WORK ITEM: In the listing below, find the line holding "Ripetitore di sterzo" and the line holding "total: 21514.25 -> 20869.95". Write out those two lines and all lines between, exactly, and nothing more.

EXERCISE MATERIALS:
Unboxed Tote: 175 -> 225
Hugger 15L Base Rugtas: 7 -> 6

---

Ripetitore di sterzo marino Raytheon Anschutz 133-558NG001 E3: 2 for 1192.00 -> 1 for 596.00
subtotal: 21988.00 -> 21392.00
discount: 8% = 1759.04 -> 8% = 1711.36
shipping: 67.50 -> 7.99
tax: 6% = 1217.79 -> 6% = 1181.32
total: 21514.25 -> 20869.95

ANSWER FOR THE TASK:
Ripetitore di sterzo marino Raytheon Anschutz 133-558NG001 E3: 2 for 1192.00 -> 1 for 596.00
subtotal: 21988.00 -> 21392.00
discount: 8% = 1759.04 -> 8% = 1711.36
shipping: 67.50 -> 7.99
tax: 6% = 1217.79 -> 6% = 1181.32
total: 21514.25 -> 20869.95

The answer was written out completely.